Der Nachbar, der mit Freundin und Kind in der Wohnung mit Garten lebt. Der 
Nachbar, der mit Anfang dreissig sicher was anderes vorhat als Rollstuhl zu 
fahren. Auch in dieser Stadt ist es so, dass man ohne besonderen Kontakt zu 
dem wohnlichen Umfeld lebt. Ich sage mal "Guten Tag" im vorbeigehen und muss 
mir was zum Thema "Treppe putzen" anhoeren. Meine menschlichen Beziehungen 
wohnen woanders. So ist das meistens. Anders ist es da schon, wenn man 
Gleichgesinnte trifft. "Wie fahr' ich denn am besten nach Holland", fragt die 
MR-Fahrerin aus dem Nachbarhaus - hoert sich nicht grade nach dramatischer 
Streckenfuehrung, sondern nach langen graden Autobahntrassen an - ich empfehle 
ihr besser in die Eifel zu fahren.
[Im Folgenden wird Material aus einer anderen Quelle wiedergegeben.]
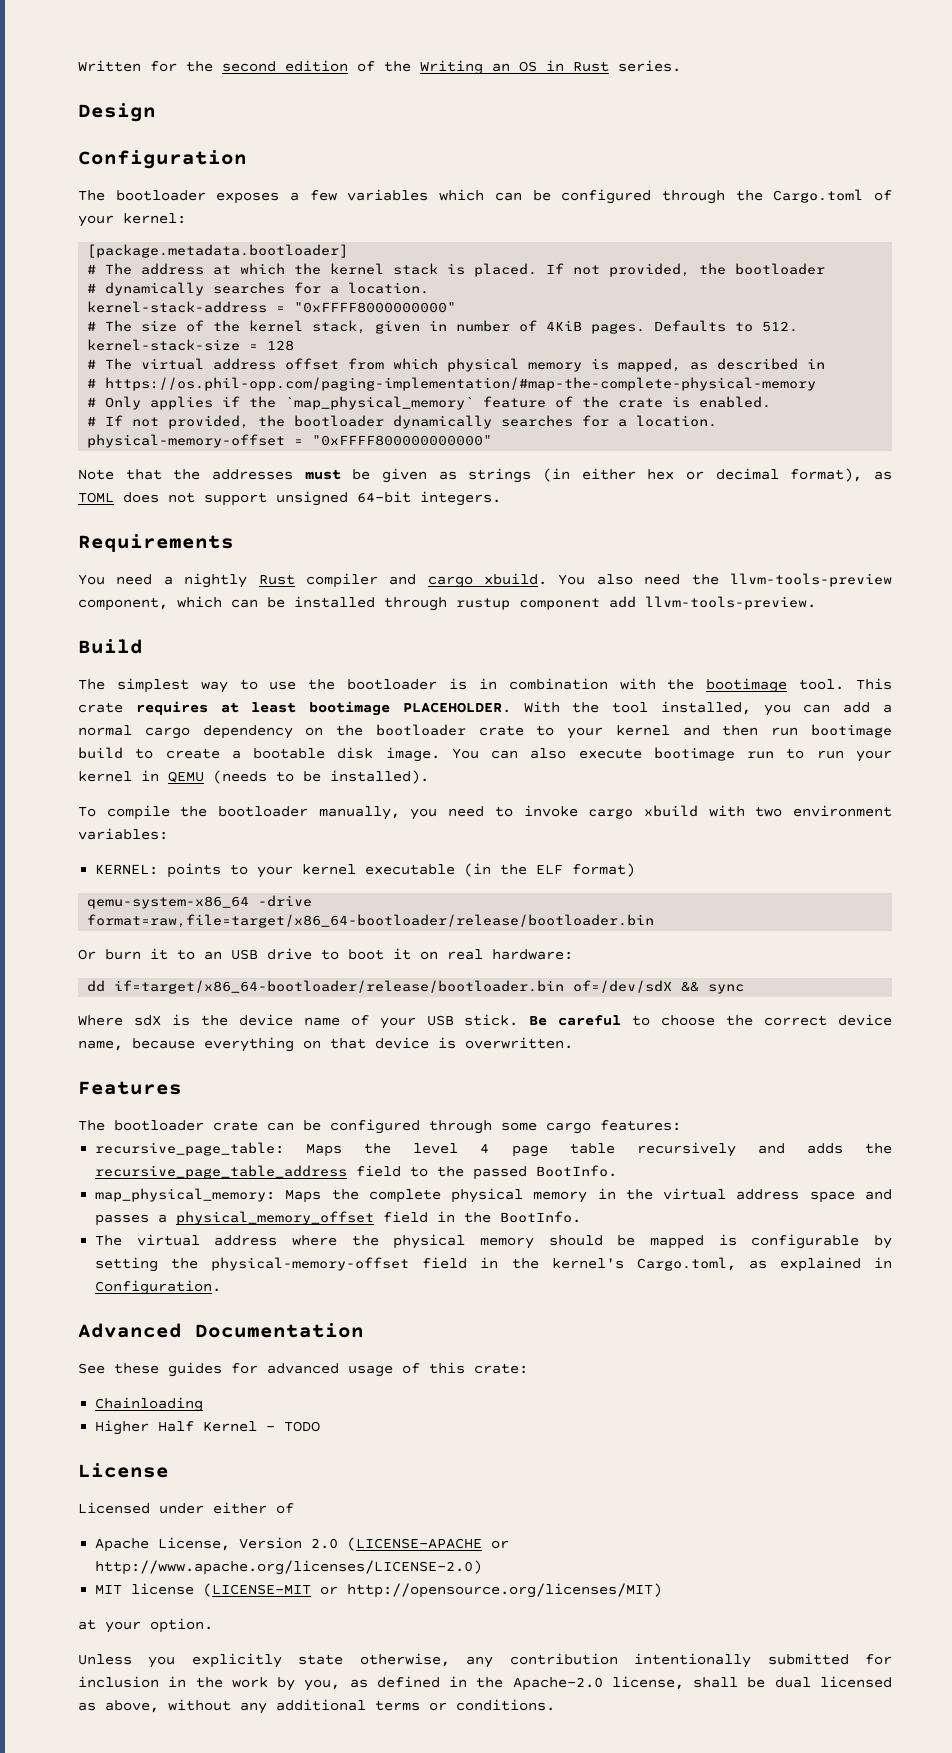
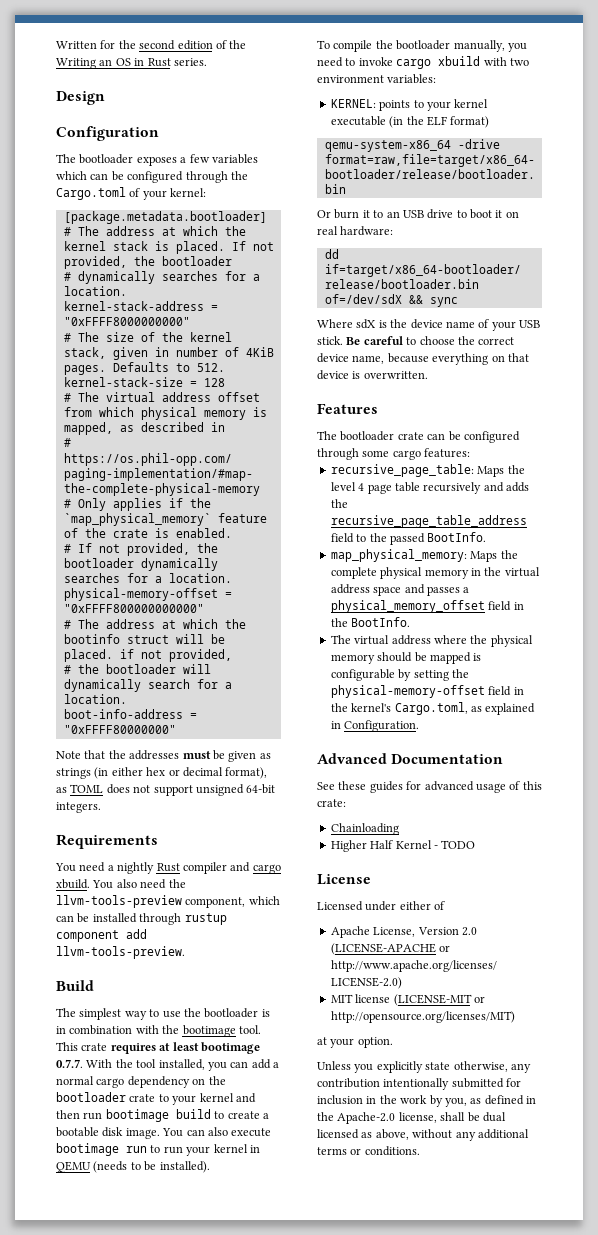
(493, 440) none -> [63,619,246,629] [63,634,225,644] [63,649,232,662] [63,664,211,674] [63,679,232,692] [63,694,127,704] [63,709,197,719] [63,725,176,734] // # The address at which the bootinfo struct will be placed. if not provided, // # the bootloader will dynamically search for a location. // boot-info-address = "0xFFFF80000000"
[402,702,511,713] PLACEHOLDER. -> [56,1059,83,1068] 0.7.7.

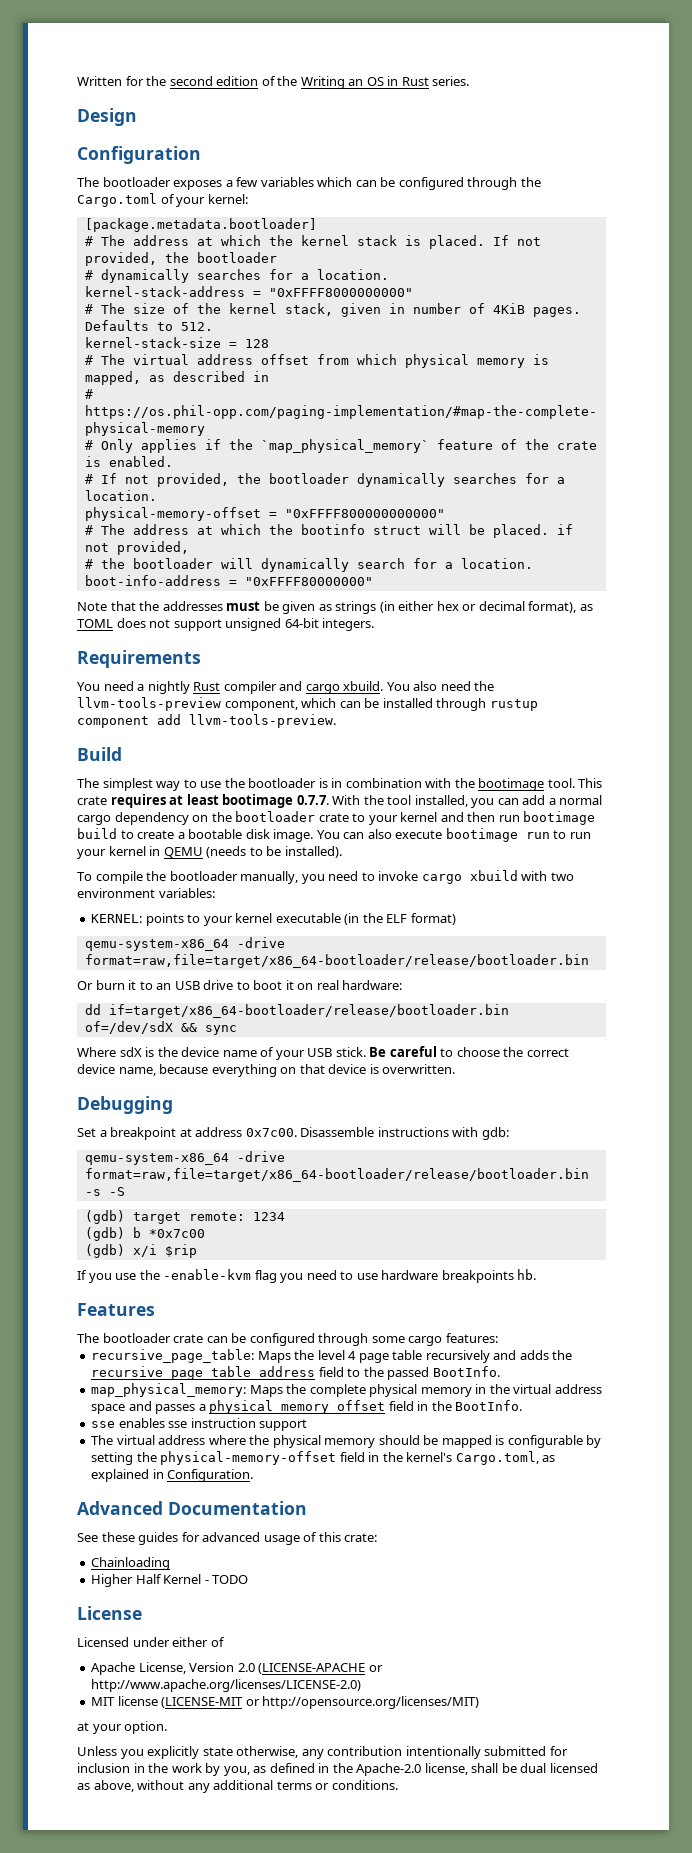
(428, 375) none -> [77,1096,173,1114] [77,1127,509,1140] [84,1151,285,1165] [84,1168,589,1182] [84,1187,125,1196] [84,1210,285,1224] [84,1227,205,1241] [84,1244,197,1258] [77,1269,537,1283] // Debugging // Set a breakpoint at address 0x7c00. Disassemble instructions with gdb: // qemu-system-x86_64 -drive format=raw,file=target/x86_64-bootloader/release/bootloader.bin -s -S // (gdb) target remote: 1234 // (gdb) b *0x7c00 // (gdb) x/i $rip // If you use the -enable-kvm flag you need to use hardware breakpoints hb.
(411, 622) none -> [91,1418,308,1431] // sse enables sse instruction support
Klar, kommt der Tip nicht an, wenn frau ans 
Meer will. Besser ist  schon die Idee, den Nachbar anzusprechen, ob er nicht 
eine Garage hat, die er mit mir teilen koennte. Er hat sich schon ein bisschen 
kundig gemacht. Wir vereinbaren, wenn wir was finden, an den anderen zu 
denken. Wir plaudern ein bisschen ueber dies und das. Ich seh den Nachbar, der 
gerne MR-faehrt und der jetzt in einem Rollstuhl sitzt, seh wie er an den 
beiden auf der Strasse parkenden Motorraedern vorbeigeschoben wird, seh wie 
sein Blick auf die Maschinen fällt und ich ahne nun, was ihm passiert ist. 
Die erste Zeit, wenn ich durch den Hausflur gehe, ist mir recht mulmig. Was 
sag ich bloss, wenn ich ihn treffe? Oder was, wenn ich seine Freundin treffe, 
der das Schicksal so mitspielt? Eine froehliche Familie, die nun nicht mehr im 
Haus hoerbar ist. Totenstille hinter der Wohnungtuer; ich traue mich einfach 
nicht zu klingeln und meine Anteilnahme auszudruecken. 
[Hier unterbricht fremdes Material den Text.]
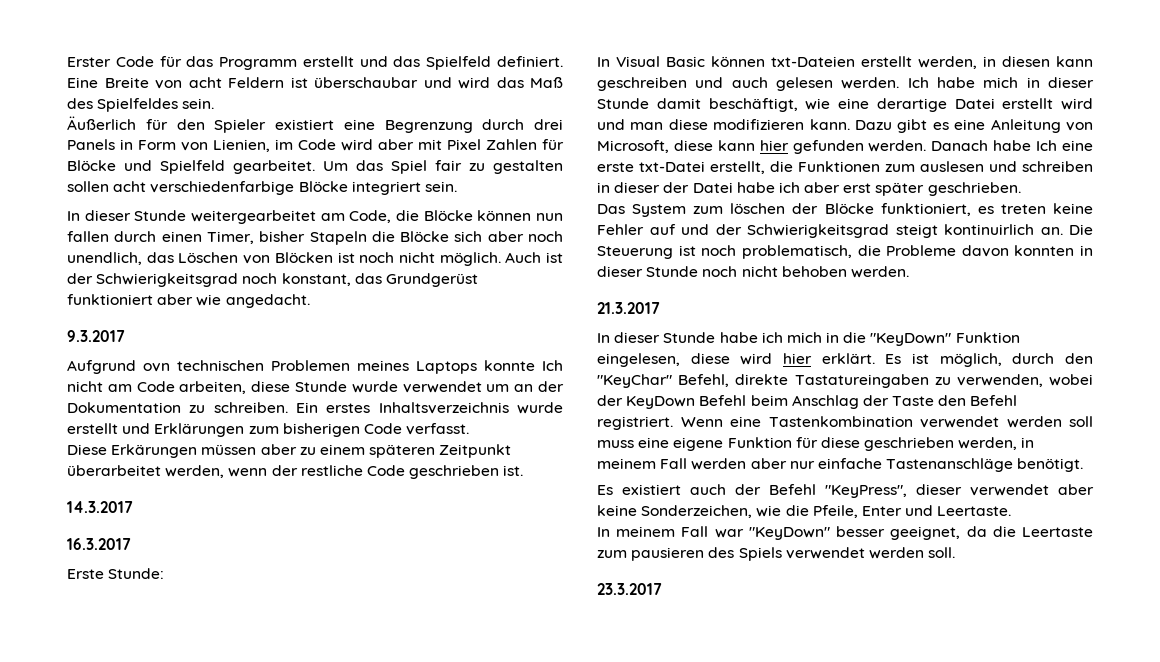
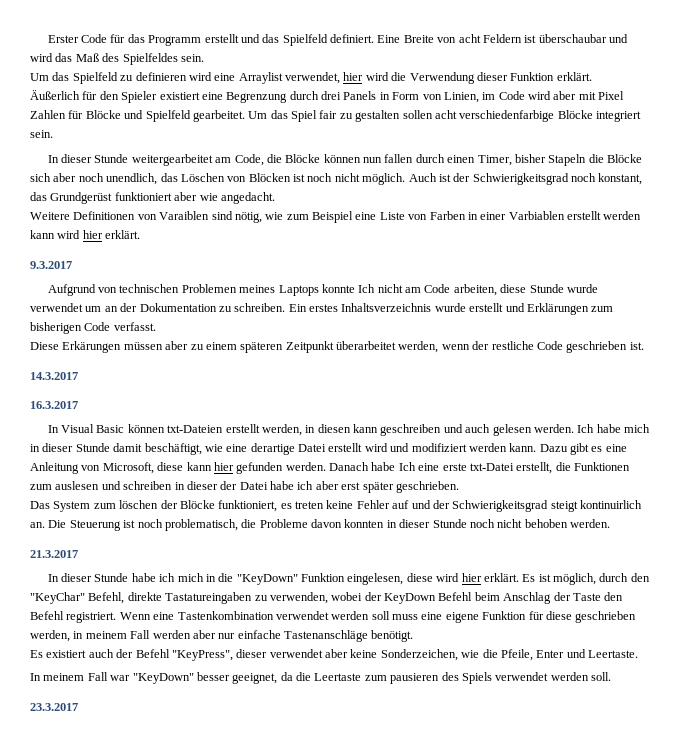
(215, 103) none -> [30,72,592,84] // Um das Spielfeld zu definieren wird eine Arraylist verwendet, hier wird die Verwendung dieser Funktion erklärt.
[213,139,270,152] Lienien, -> [443,92,479,103] Linien,
(310, 301) none -> [30,211,642,223] [30,230,141,239] // Weitere Definitionen von Varaiblen sind nötig, wie zum Beispiel eine Liste von Farben in einer Varbiablen erstellt werden kann wird hier erklärt.
[143,363,170,372] ovn -> [98,287,118,293] von
[67,568,165,579] // Erste Stunde: -> (78, 405) none
[630,119,805,130] man diese modifizieren -> [411,443,507,452] modifiziert werden

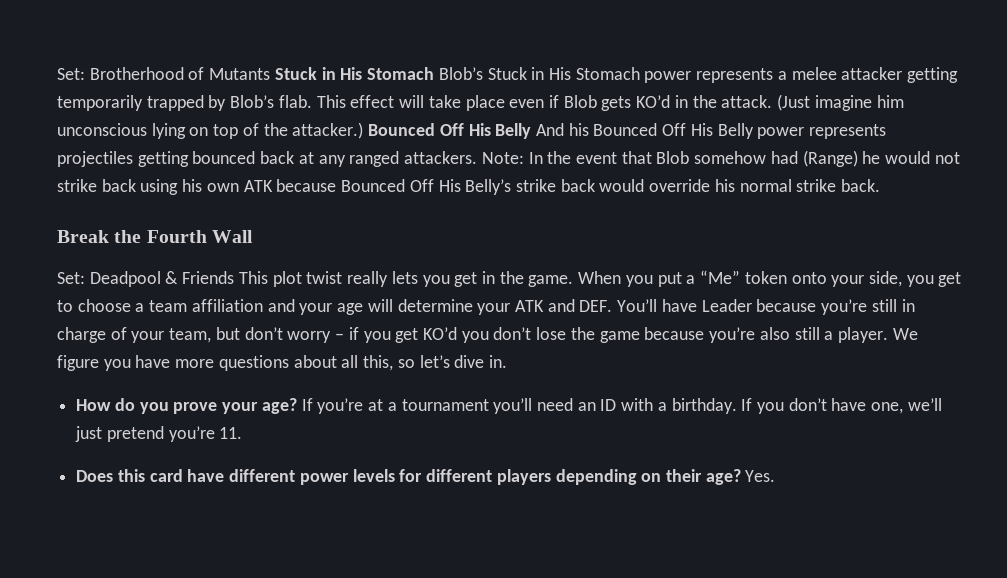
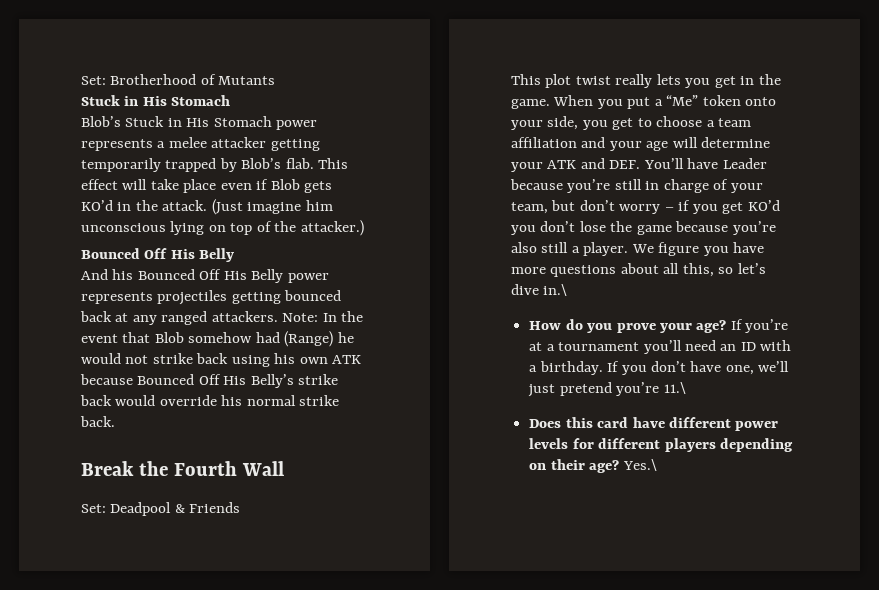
[274,67,435,80] Stuck in His Stomach -> [81,95,231,106] // Stuck in His Stomach //
[368,123,532,139] Bounced Off His Belly -> [81,248,235,262] // Bounced Off His Belly //
(235, 277) none -> (241, 507) //
[488,355,507,368] in. -> [543,284,568,296] in.\
[219,427,243,439] 11. -> [663,382,686,394] 11.\
[745,470,776,482] Yes. -> [622,459,657,471] Yes.\

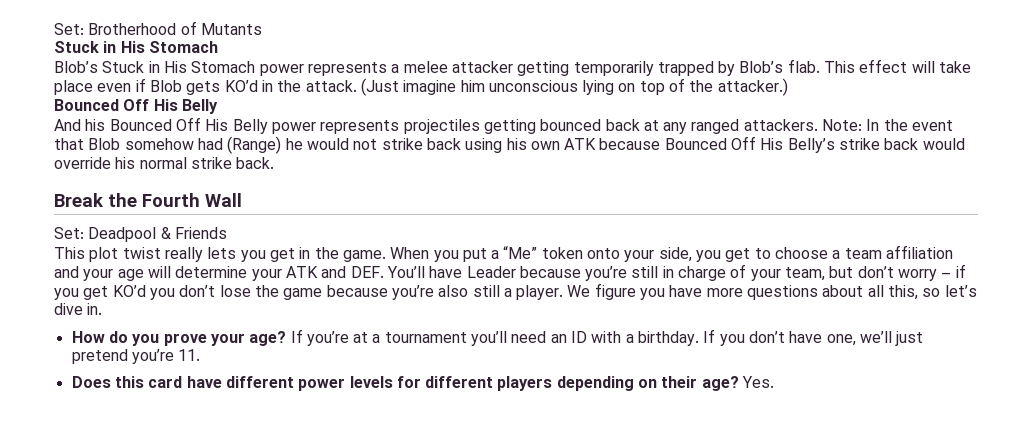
[543,284,568,296] in.\ -> [87,303,103,315] in.
[663,382,686,394] 11.\ -> [178,349,201,361] 11.
[622,459,657,471] Yes.\ -> [742,376,775,388] Yes.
Gestern traf ich sie beide endlich auf der Strasse. Er wurde grade in den
Rolli gesetzt. Es war ganz einfach hinzugehen und zu fragen. "Was ist dir denn 
passiert!". Es scheint einfach fuer ihn, darueber zu reden. Er ist so klar. 
Und so bewegungslos. "Ja, Querschnittslaehmung. Bruch des 5. Rueckenwirbels. 
Bei 50 Sachen hab ich mich langgemacht, mitten in der Stadt. Nein, kein 
fremdverschulden, bin ungluecklich aufgekommen. War mir sofort klar, dass es 
passiert ist. Ich hab es gewusst."
Vor zehn Wochen ist es in Dortmund-Benninghofen geschehen. Die Maschine sei 
kaum beschaedigt, war 6 Wochen alt. Er fuhr einige Jahre einen anderen 
Rennhobel. Also Erfahrung und Koennen sprechen fuer ihn. Und trotzdem ist es 
passiert. Im Krankenhaus laegen viele Rueckenverletzte. Nur 5 % seien 
MR-fahrer. Dass koenne dir auch schnell bei was anderem passieren. Seinen 
Lebenswillen moechte ich den anderen wuenschen. Der Kopf sei ja noch beweglich 
und die Arme. Ja, die Haende. Schoen waere es, wenn sie wieder zum Leben 
erweckt werden koennten. 
Gestern ging ich raus, packte mir Iris als Sozia auf die Karre, und wir fuhren 
an die Gloertalsperre. Es musste sein. Ich will MR-fahren. Aber ich muss auf 
alles gefasst sein. Wenn ich an die Tour mit Hoss, Hardy, Kristina und die 
anderen waehrend der MEGAFETE im Odenwald denke, dann ist klar, dass wir 
heizen, teilweise wie die Bekloppten (ich spreche hier von mir und hoffe das 
die anderen mir trotzdem zustimmen). Leute, findet einen Kompromiss zwischen 
passender Sicherheitskleidung, Risikobereitschaft und den Beduerfnissen eurer 
Umwelt. Seid auf alles gefasst, was andere Verkehrsteilnehmer machen. Fahrt 
Sonntagnachmittags und nach einem gutem Essen besonders vorsichtig. Und die, 
die sich beim Fahren einer Linkskurve einen Dreck um den Gegenverkehr scheren, 
koennen mir vielleicht de Frage beantworten: "Was sagt man einem, der im 
Rollstuhl sitzt, weil er MR-gefahren ist, wenn man selber weiterhin MR-faehrt?

Ich werde meinen Nachbar mal fuers Netz begeistern. Solange er noch 
nichts von dieser Newsgroup weis, werde ich fuer ihn den Kurier spielen.